At that party Sandy Koufax and Sammy Davis, Jr. and Ann-Margret and Vincent Price and John Huston treated me as if I were one of their inner circle. I wasn't, of course; it was just a moment in my life when my path crossed theirs; but to one who was still incredibly naive about Hollywood Life, despite having run away from home at thirteen and having grown up on the road, despite having been married and divorced twice, despite having served two years in the Army . . . it was heart-stopping and dazzling.
"Who Killed Alex Debbs?" featured cameo performances by John Ireland, Suzy Parker, Burgess Meredith, Arlene Dahl, Diana Dors, Jan Sterling and Sammy Davis, Jr. and it aired on a Friday night over ABC, October 25th, 1963.I watched in amazement as my work went out to all of America, and as the Great and the Near-Great and Those Who Hoped They Would Become Great praised me and shook my hand and told me I had a bright future in show biz.
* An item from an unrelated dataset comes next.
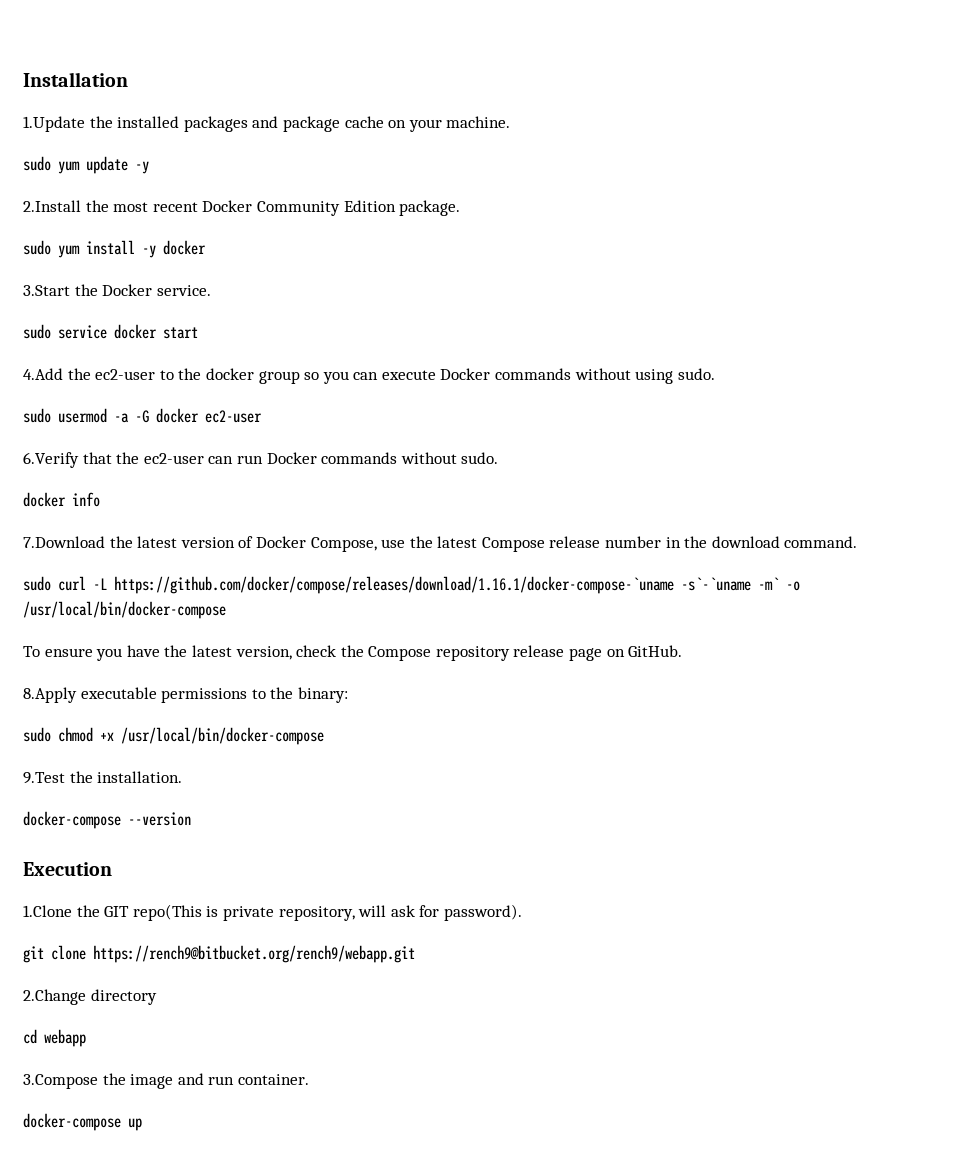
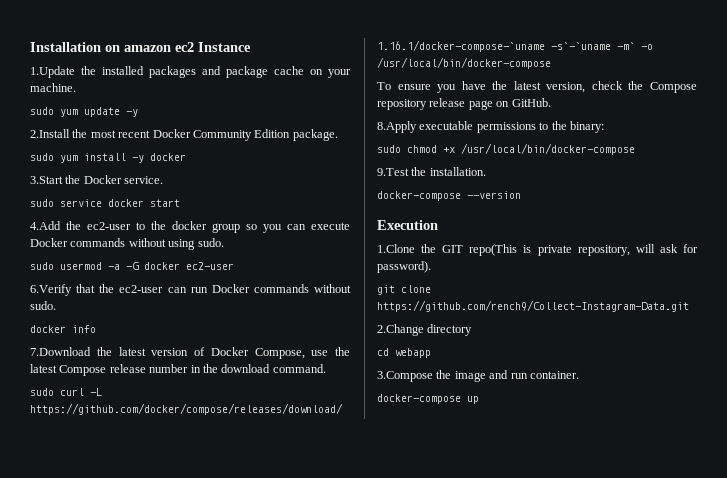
(128, 79) none -> [105,42,251,52] on amazon ec2 Instance
[93,945,415,963] https://rench9@bitbucket.org/rench9/webapp.git -> [377,300,689,312] https://github.com/rench9/Collect-Instagram-Data.git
The following Sunday, the New York Times, reviewing the show, called it "a blissful melding of Noel Coward drawing-room drollery with Agatha Christie suspense." (Or words very similar. It's been twenty-six years, and though the clipping is in a scrapbook somewhere around here, I'll be damned if I'll spend a week hunting it down. But if I've misquoted, it's only a little, from dimmed memory. That's what the Times said, more of more than less. You can either trust me on this one, or go microfiche.)
And Aaron Spelling decided I was to be the fair-haired boy. I descended, intensely but thankgoodness only briefly, into what I now refer to mordantly as my days of "going Hollywood." During that period I wrote for, and got to spend time with, genuine legends: Gloria Swanson, Charlie Ruggles, Buster Keaton, Wally Cox, Joan Blondell, Aldo Ray, Mickey Rooney, Rod Steiger and even Nina Foch. I went to Hollywood parties, I dined with celebrities and multimillionaires, I became involved with starlets, I went more than a little crazy. Even wound up married and divorced a third time, all in forty-five days. But that's another story.
Yet it was during that period that I began writing film criticism, and (even as evil can come from good, good can come from evil) it was as a direct result of falling under Spelling's enchantment for the better part of a year.*
*Strictly speaking, the assertion that I wrote no film comment prior to 1965 is untrue. Like everyone else, I had opinions on movies from the moment I left the Utopia Theater in Painesville, Ohio, on that Saturday afternoon when I first saw Snow White and the Seven Dwarfs in re-release in 1940. (That same afternoon, I saw Victor Jory in the first chapter of The Shadow serial.) And so, as it was with
many of you, I wrote "movie reviews" for my high school newspaper and, not much later, "reviews of things seen and heard" for my fanzine Dimensions. Upon completion of the introduction to this book, it was pointed out to me by the indefatigable Gil Lamont, as editorial and copyediting amanuensis (and one strangely more familiar with my more obscure writings than even I), that I was leading astray the readers by suggesting that I had sprung full-blown as a film critic. That I was dissembling when I ignored the first sophomoric cinema scrawlings. Mr. Lamont reminded me that the demon bibliographer Leslie Kay Swigart had actually gone to Cleveland a number of years ago and, somehow, had managed to exhume copies of the East High Blue and Gold. He suggested that a sample of my pre-professional film comment ought to be included here, if for no other reason than to let a little air out of my sails. If you turn to Appendix A you will find republished for the first time, a brief insight by the then-seventeen-year-old Ellison dated 26 September 1951. In the spirit of mental health and a determination to hold onto whatever vestiges of credential are left to me after bowing to Mr. Lamont's chivvying, I have not included any other examples of post-zit journalism.